Tuesday, August 21, 2012

"I fancy mankind may come, in time, to write all aphoristically, except in narrative; grow weary of preparation, and connection, and illustration, and all those arts by which a big book is made."

"I have, all my life long, been lying till noon; yet I tell all young men, and tell them with great sincerity, that nobody who does not rise early will ever do any good."

"A cucumber should be well sliced, and dressed with pepper and vinegar, and then thrown out, as good for nothing."

"Abstinence is as easy to me as temperance would be difficult."

"Round numbers are always false."

"I never desire to converse with a man who has written more than he has read."

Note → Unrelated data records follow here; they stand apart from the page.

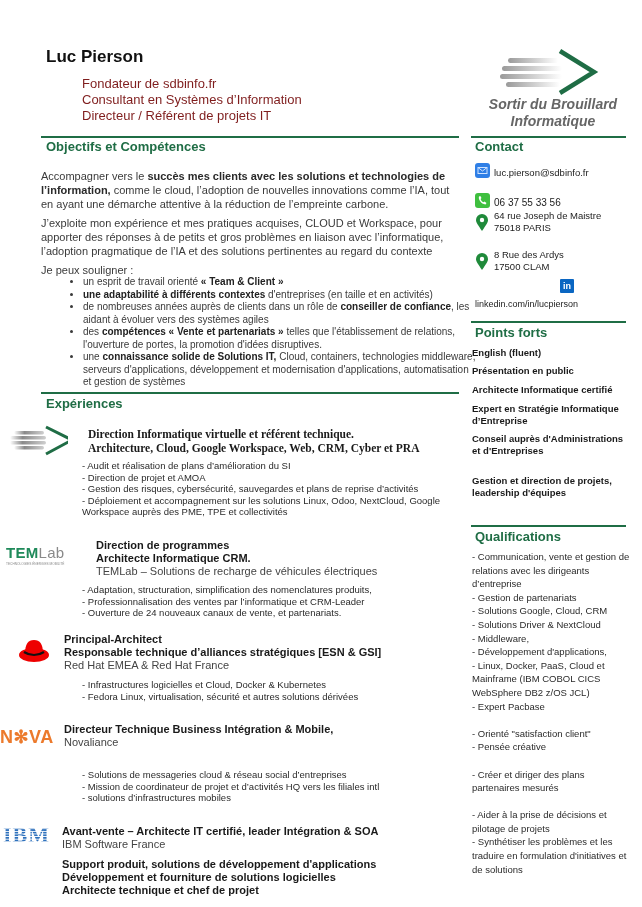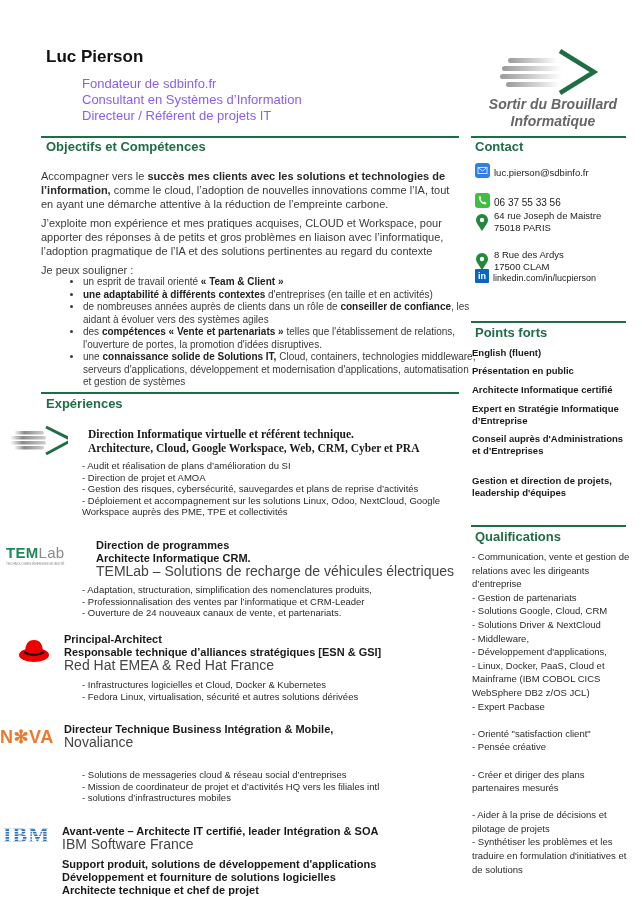--- a/index.html
+++ b/index.html
@@ -1,35 +1,35 @@
 <!DOCTYPE html>
 <html><head>
 <meta charset="utf-8">
 <style>
   html, body { margin:0; padding:0; background:#ffffff; }
   body { width:642px; height:907px; position:relative; overflow:hidden; font-family:"Liberation Sans", sans-serif; color:#1a1a1a; }
   .abs { position:absolute; }
   .name { left:46px; top:47px; font-size:17px; font-weight:bold; color:#111; }
-  .subtitle { left:82px; font-size:13px; color:#8b5cf6; line-height:16px; }
+  .subtitle { left:82px; font-size:13px; color:#7f1d1d; line-height:16px; }
   .section-rule { position:absolute; height:2px; background:#1f6d45; }
   .section-title { position:absolute; font-size:13px; font-weight:bold; color:#1f6d45; }
   .body-text { position:absolute; font-size:11px; color:#3a3a3a; line-height:14px; }
   .body-text b { color:#2a2a2a; }
   .bullets { position:absolute; left:68px; width:395px; margin:0; padding:0 0 0 15px; font-size:10px; color:#3a3a3a; line-height:12.5px; }
   .bullets li { margin:0; padding:0; }
   .bullets b { color:#222; }
   .brand-text { left:478px; top:96px; width:150px; text-align:center; font-size:14px; font-weight:bold; font-style:italic; color:#666; line-height:17px; }
   .contact-row { position:absolute; left:475px; font-size:9.5px; color:#222; display:flex; align-items:flex-end; }
   .contact-icon { width:15px; height:15px; border-radius:3px; display:inline-block; margin-right:4px; flex-shrink:0; }
   .pf-item { position:absolute; left:472px; width:160px; font-size:9.5px; font-weight:bold; color:#1a1a1a; line-height:12px; }
   .qual { position:absolute; left:472px; top:550px; width:158px; font-size:9.5px; color:#2a2a2a; line-height:13.6px; }
   .qual div { min-height:13.6px; }
   .exp-title-serif { font-family:"Liberation Serif", serif; font-weight:bold; font-size:11.5px; color:#1a1a1a; line-height:14px; }
   .exp-title { font-weight:bold; font-size:11px; color:#1a1a1a; line-height:13px; }
-  .exp-company { font-size:14px; color:#444; line-height:13px; }
+  .exp-company { font-size:11px; color:#444; line-height:13px; }
   .exp-lines { font-size:9.5px; color:#2a2a2a; line-height:11.5px; }
 </style>
 </head>
 <body>
 
 <div class="abs name">Luc Pierson</div>
 <div class="abs subtitle" style="top:76px;">Fondateur de sdbinfo.fr</div>
 <div class="abs subtitle" style="top:92px;">Consultant en Systèmes d’Information</div>
 <div class="abs subtitle" style="top:108px;">Directeur / Référent de projets IT</div>
 
@@ -190,21 +190,21 @@
     <svg width="14" height="18">
         <path d="M7,17 C3,11 1,8.5 1,6 A6,6 0 0 1 13,6 C13,8.5 11,11 7,17 Z" fill="#1f8a3a"></path>
         <circle cx="7" cy="6" r="2.2" fill="#fff"></circle>
       </svg>
   </span>
   <div style="margin-top:6px; line-height:12px; font-size:9.5px;">
     <div>8 Rue des Ardys</div>
     <div>17500   CLAM</div>
   </div>
 </div>
-<div class="contact-row" style="top:267px;">
+<div class="contact-row" style="top:279px;flex-direction:column;">
   <span class="contact-icon" style="background:#0a66c2; border-radius:1px; width:14px; height:14px; color:#fff; font-weight:bold; font-size:9px; text-align:center; line-height:14px;">in</span>
   <span style="margin-top:6px; font-size:9px;">linkedin.com/in/lucpierson</span>
 </div>
 
 <div class="section-rule" style="left:471px; top:321px; width:155px;"></div>
 <div class="section-title" style="left:475px; top:325px;">Points forts</div>
 <div class="pf-item" style="top:347px;">English (fluent)</div>
 <div class="pf-item" style="top:365px;">Présentation en public</div>
 <div class="pf-item" style="top:384px;">Architecte Informatique certifié</div>
 <div class="pf-item" style="top:403px;">Expert en Stratégie Informatique d’Entreprise</div>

"A man is in general better pleased when he has a good dinner upon his table, than when his wife talks Greek."

" Exhausted worlds, imagined new..."

"A transition from an author's book to his conversation, is too often like an entrance into a large city, after a distant prospect. Remotely, we see nothing but spires of temples and turrets of palaces, and imagine it the residence of splendour, grandeur and magnificence; but when we have passed the gates, we find it perplexed with narrow passages, disgraced with despicable cottages, embarrassed with obstructions, and clouded with smoke."

"It is therefore of the utmost importance that those, who have any intention of deviating from the beaten roads of life, and acquiring a reputation superior to names hourly swept away by time among the refuse of fame, should add to their reason, and their spirit, the power of persisting in their purposes; acquire the art of sapping what they cannot batter, and the habit of vanquishing obstinate resistance by obstinate attacks."

"Frugality may be termed the daughter of Prudence, the sister of Temperance and the parent of Liberty."

Preface to Johnson's Dictionary: "Every quotation contributes something to the stability or enlargement of the language."

"
I am not so lost in lexicography as to forget that words are the daughters of earth, and that things are the sons of heaven."

"He is no wise man that will quit a certainty for an uncertainty." -- [me: though not what he is saying, it is even more apt to say "He is no wise man that will quit a certainty of uncertainty." -- this type of certainty reifies uncertainty, levels-up perspective to the meta, conceives in topologies and supersessions.]

"The world is not yet exhausted..."

"Self-confidence is the first requisite to great undertakings."

"He delighted to tread upon the brink of meaning."

"If the man who turnips cries,
Cry not when his father dies,
'Tis a proof that he had rather
Have a turnip than his father."

"The law is the last result of human wisdom acting upon human experience for the benefit of the public."

"The use of traveling is to regulate imagination by reality..."

Me: Sometimes a kicked stone is adequate, and proper, refutation.  "I refute it thus!."  August 6, 1763, p. 134
  • Said as he kicked a stone, speaking of Berkeley's "ingenious sophistry to prove the non-existence of matter"
"A cow is a very good animal in the field; but we turn her out of a garden."

"There is nothing which has yet been contrived by man, by which so much happiness is produced as by a good tavern or inn."

"...he who aspires to be a hero must drink brandy."

"Sir, I have found you an argument; but I am not obliged to find you an understanding."